An exact copy is required of every line from the one with "take-profit actions accordingly." through the end of the data below, and the pictures must stay out of it.

====================

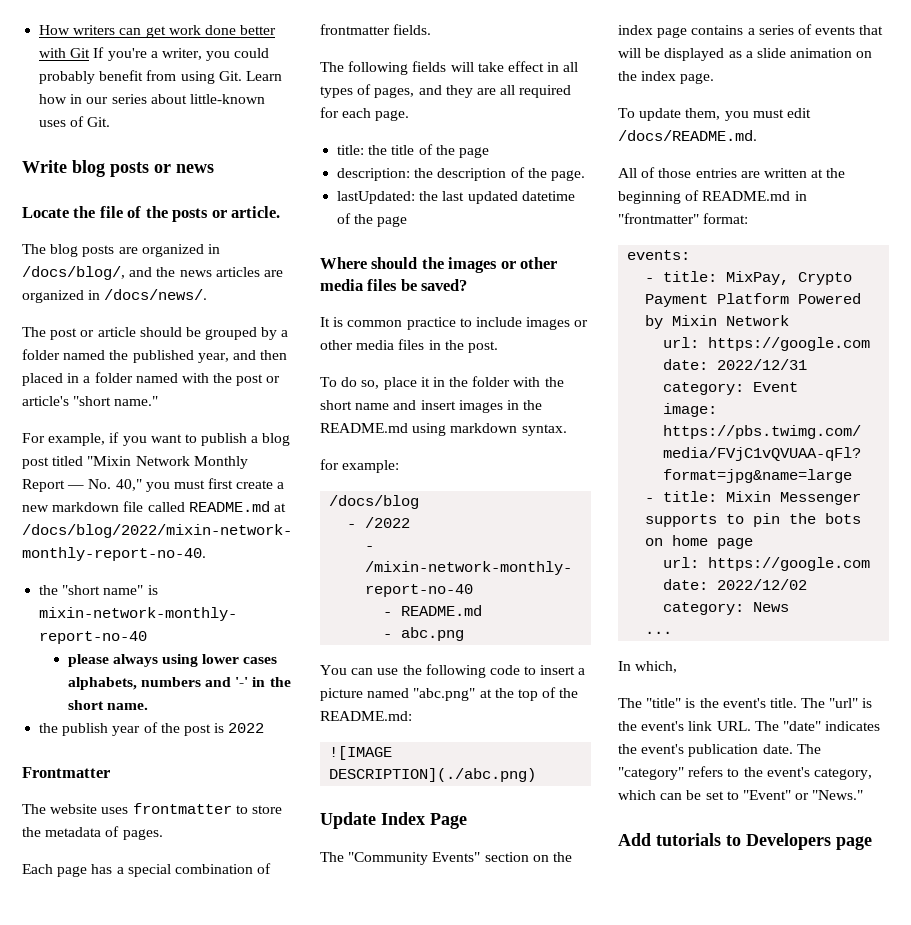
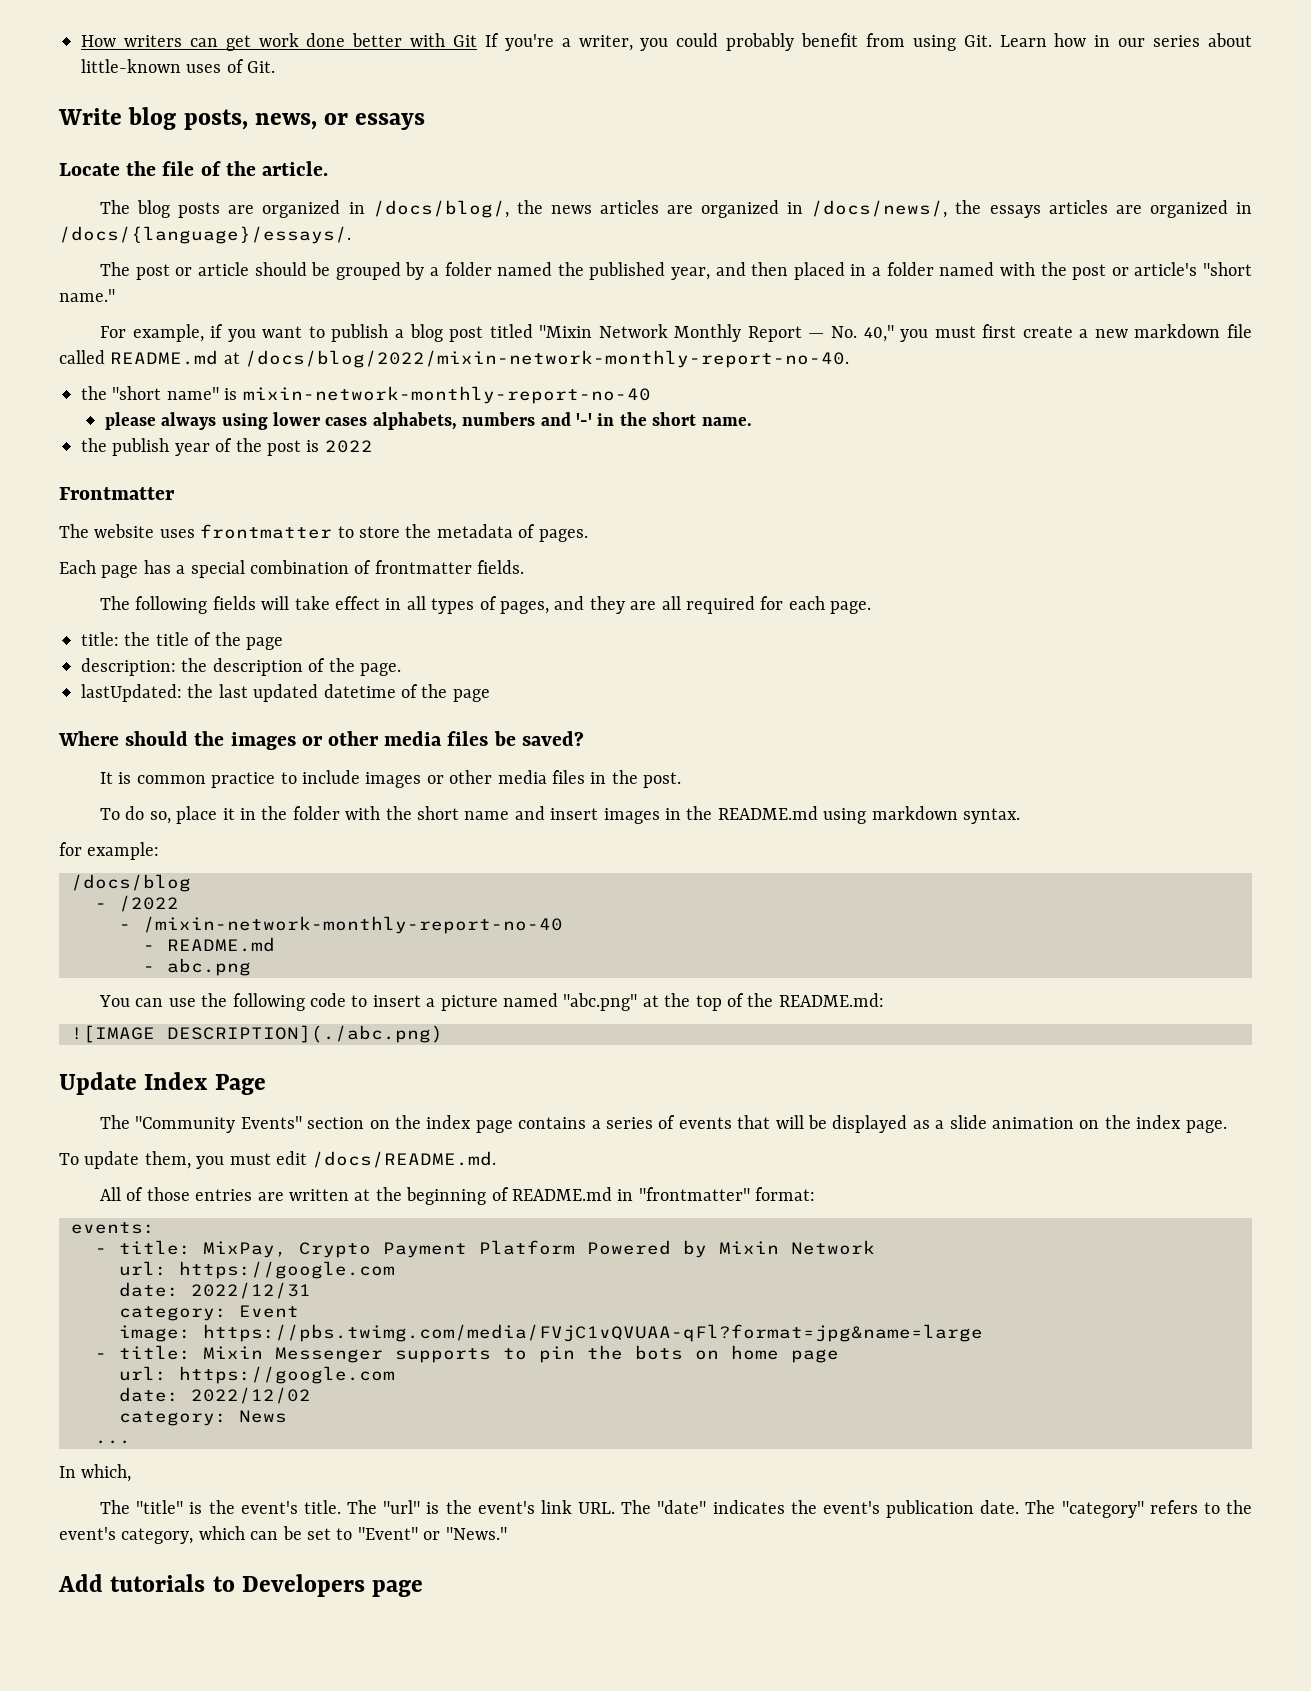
- Write blog posts or news
+ Write blog posts, news, or essays
- Locate the file of the posts or article.
+ Locate the file of the article.
- The blog posts are organized in /docs/blog/, and the news articles are organized in /docs/news/.
+ The blog posts are organized in /docs/blog/, the news articles are organized in /docs/news/, the essays articles are organized in /docs/{language}/essays/.

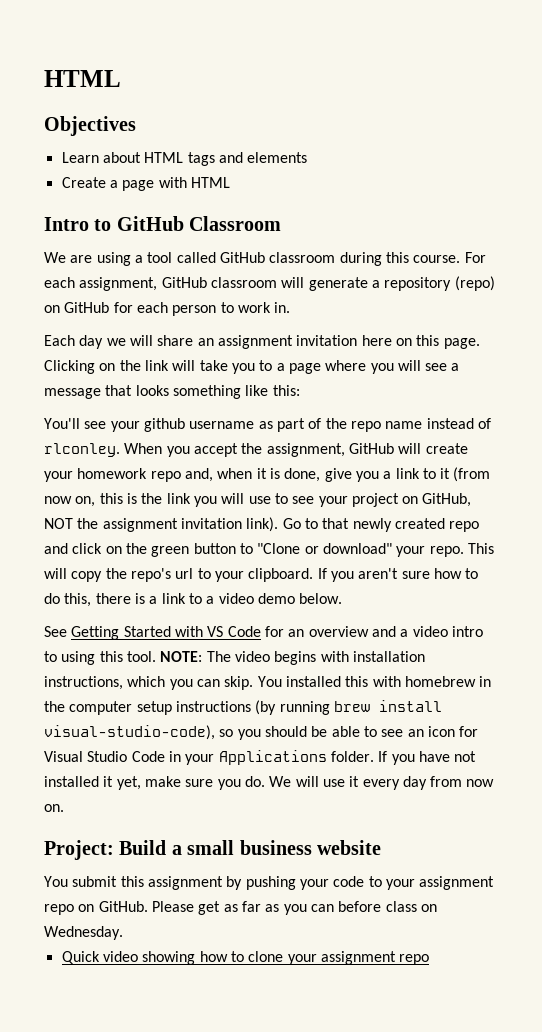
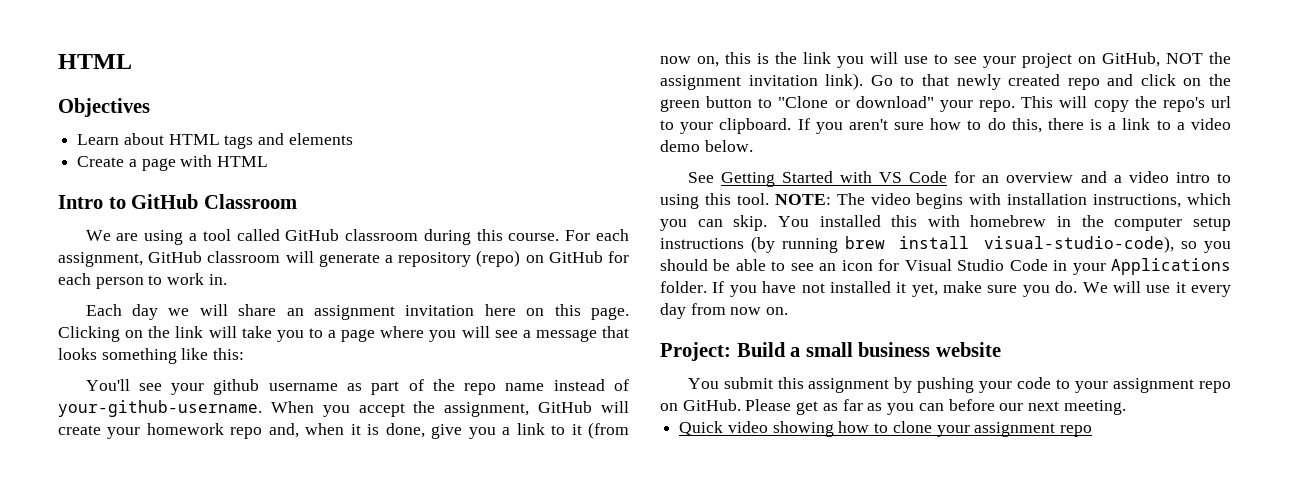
- You'll see your github username as part of the repo name instead of rlconley.
+ You'll see your github username as part of the repo name instead of your-github-username.
- Please get as far as you can before class on Wednesday.
+ Please get as far as you can before our next meeting.

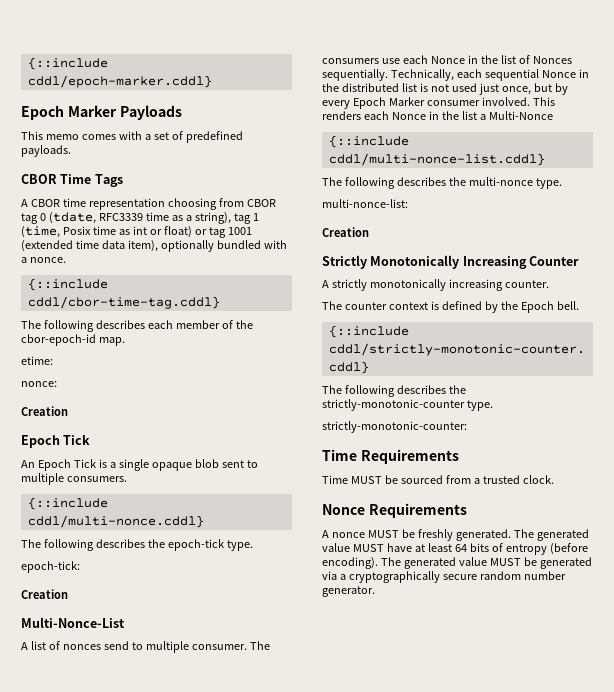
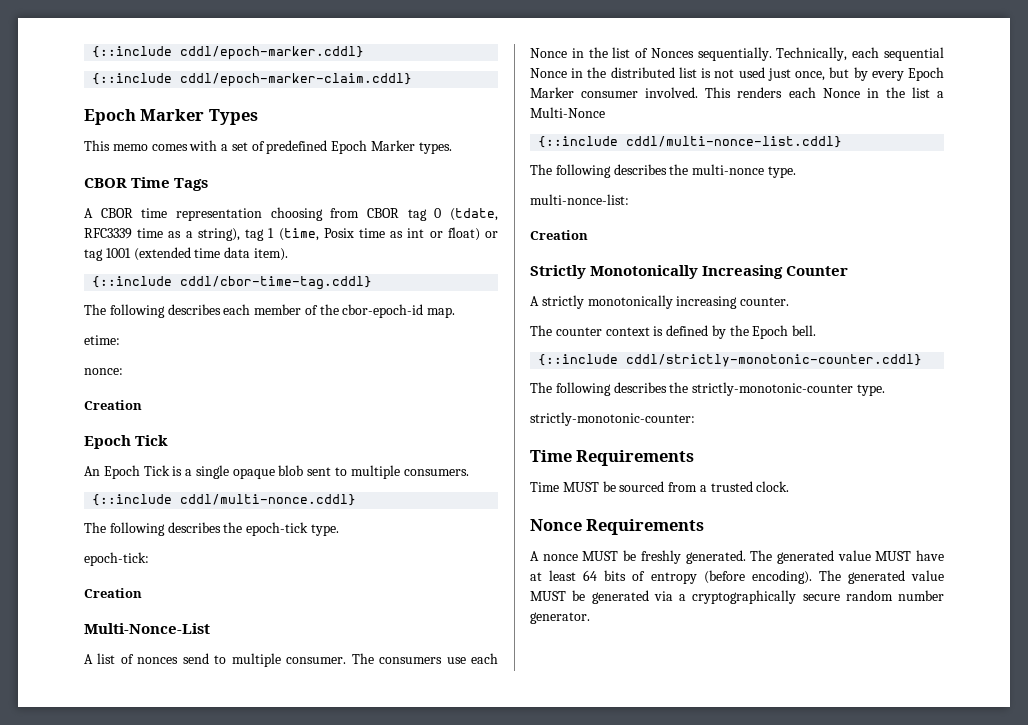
- Epoch Marker Payloads
+ {::include cddl/epoch-marker-claim.cddl}
+ Epoch Marker Types
- This memo comes with a set of predefined payloads.
+ This memo comes with a set of predefined Epoch Marker types.
- A CBOR time representation choosing from CBOR tag 0 (tdate, RFC3339 time as a string), tag 1 (time, Posix time as int or float) or tag 1001 (extended time data item), optionally bundled with a nonce.
+ A CBOR time representation choosing from CBOR tag 0 (tdate, RFC3339 time as a string), tag 1 (time, Posix time as int or float) or tag 1001 (extended time data item).

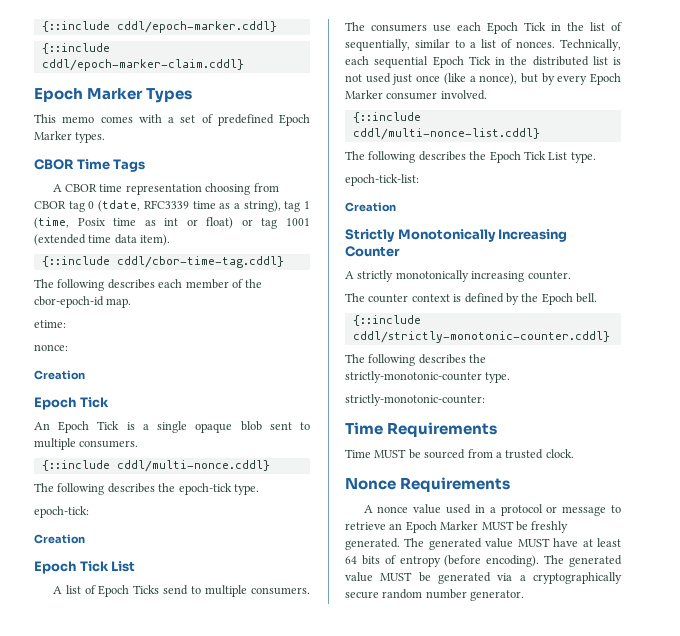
  epoch-tick:
  Creation
- Multi-Nonce-List
+ Epoch Tick List
- A list of nonces send to multiple consumer.
+ A list of Epoch Ticks send to multiple consumers.
- The consumers use each Nonce in the list of Nonces sequentially.
+ The consumers use each Epoch Tick in the list of sequentially, similar to a list of nonces.
- Technically, each sequential Nonce in the distributed list is not used just once, but by every Epoch Marker consumer involved. This renders each Nonce in the list a Multi-Nonce
+ Technically, each sequential Epoch Tick in the distributed list is not used just once (like a nonce), but by every Epoch Marker consumer involved.
- The following describes the multi-nonce type.
- multi-nonce-list:
+ The following describes the Epoch Tick List type.
+ epoch-tick-list:
- A nonce MUST be freshly generated.
+ A nonce value used in a protocol or message to retrieve an Epoch Marker MUST be freshly generated.

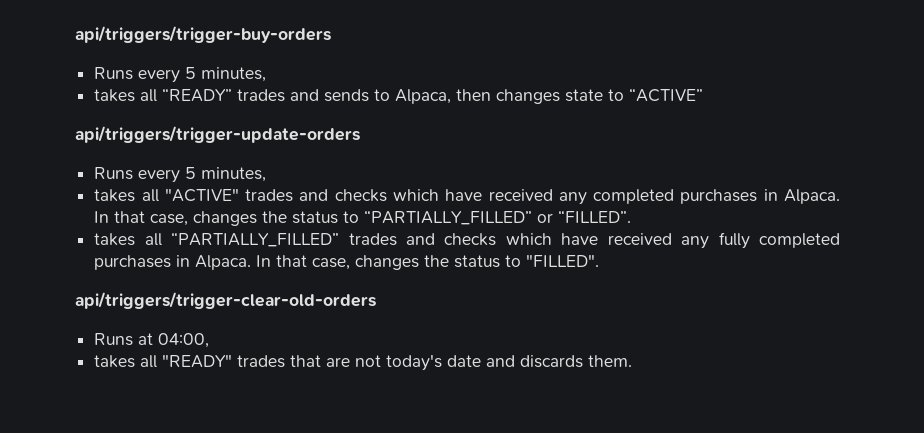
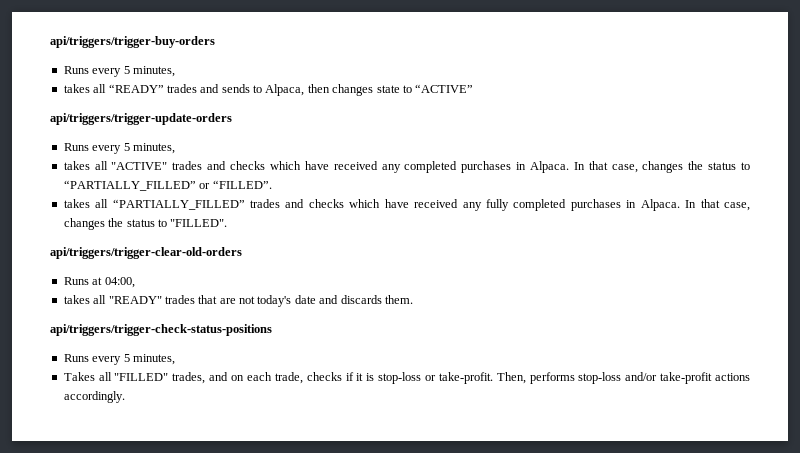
+ api/triggers/trigger-check-status-positions
+ Runs every 5 minutes,
+ Takes all "FILLED" trades, and on each trade, checks if it is stop-loss or take-profit. Then, performs stop-loss and/or take-profit actions accordingly.

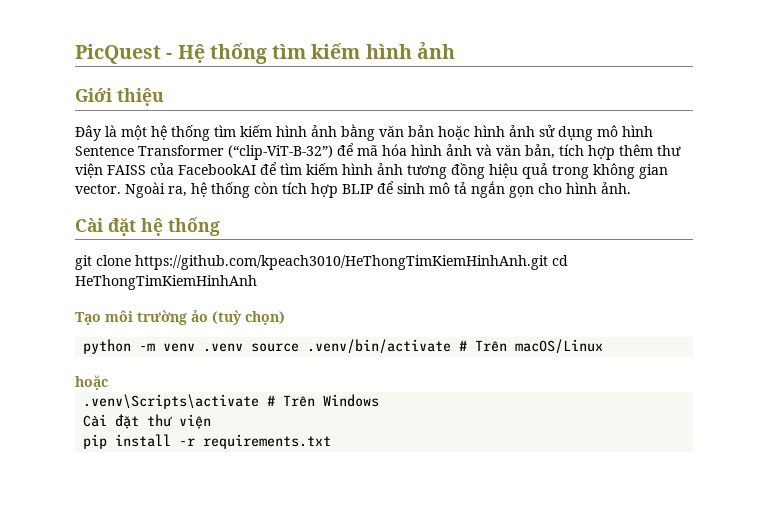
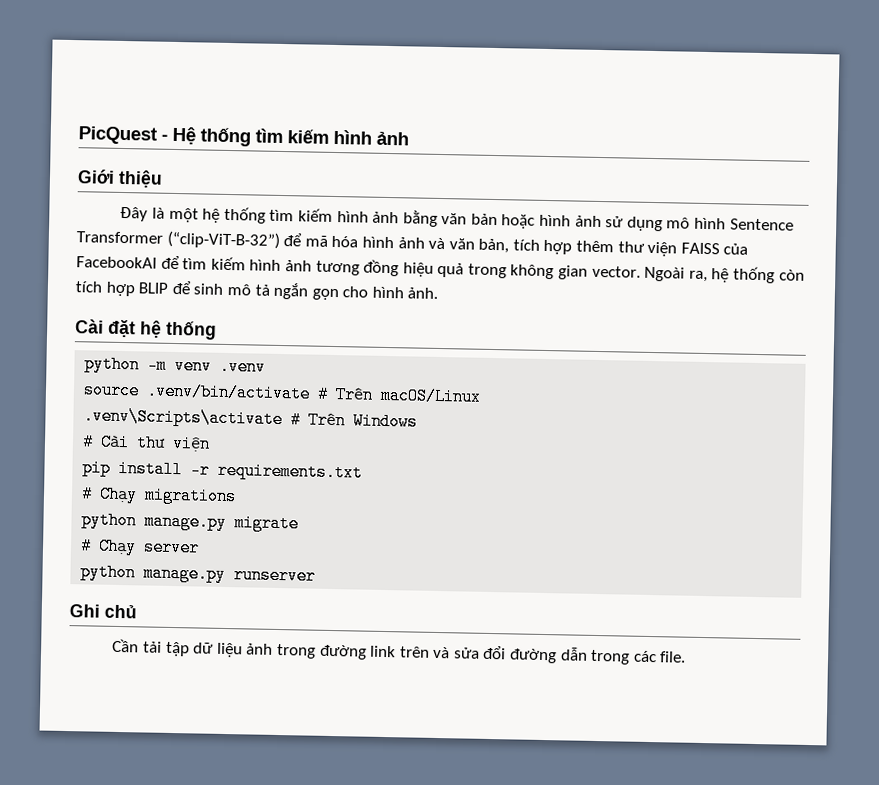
- git clone https://github.com/kpeach3010/HeThongTimKiemHinhAnh.git cd HeThongTimKiemHinhAnh
- Tạo môi trường ảo (tuỳ chọn)
- python -m venv .venv source .venv/bin/activate # Trên macOS/Linux
- hoặc
+ python -m venv .venv
+ source .venv/bin/activate # Trên macOS/Linux
- Cài đặt thư viện
+ # Cài thư viện
+ # Chạy migrations
+ python manage.py migrate
+ # Chạy server
+ python manage.py runserver
+ Ghi chủ
+ Cần tải tập dữ liệu ảnh trong đường link trên và sửa đổi đường dẫn trong các file.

====================

# [Result for this task]
+ Takes all "FILLED" trades, and on each trade, checks if it is stop-loss or take-profit. Then, performs stop-loss and/or take-profit actions accordingly.

- git clone https://github.com/kpeach3010/HeThongTimKiemHinhAnh.git cd HeThongTimKiemHinhAnh
- Tạo môi trường ảo (tuỳ chọn)
- python -m venv .venv source .venv/bin/activate # Trên macOS/Linux
- hoặc
+ python -m venv .venv
+ source .venv/bin/activate # Trên macOS/Linux
- Cài đặt thư viện
+ # Cài thư viện
+ # Chạy migrations
+ python manage.py migrate
+ # Chạy server
+ python manage.py runserver
+ Ghi chủ
+ Cần tải tập dữ liệu ảnh trong đường link trên và sửa đổi đường dẫn trong các file.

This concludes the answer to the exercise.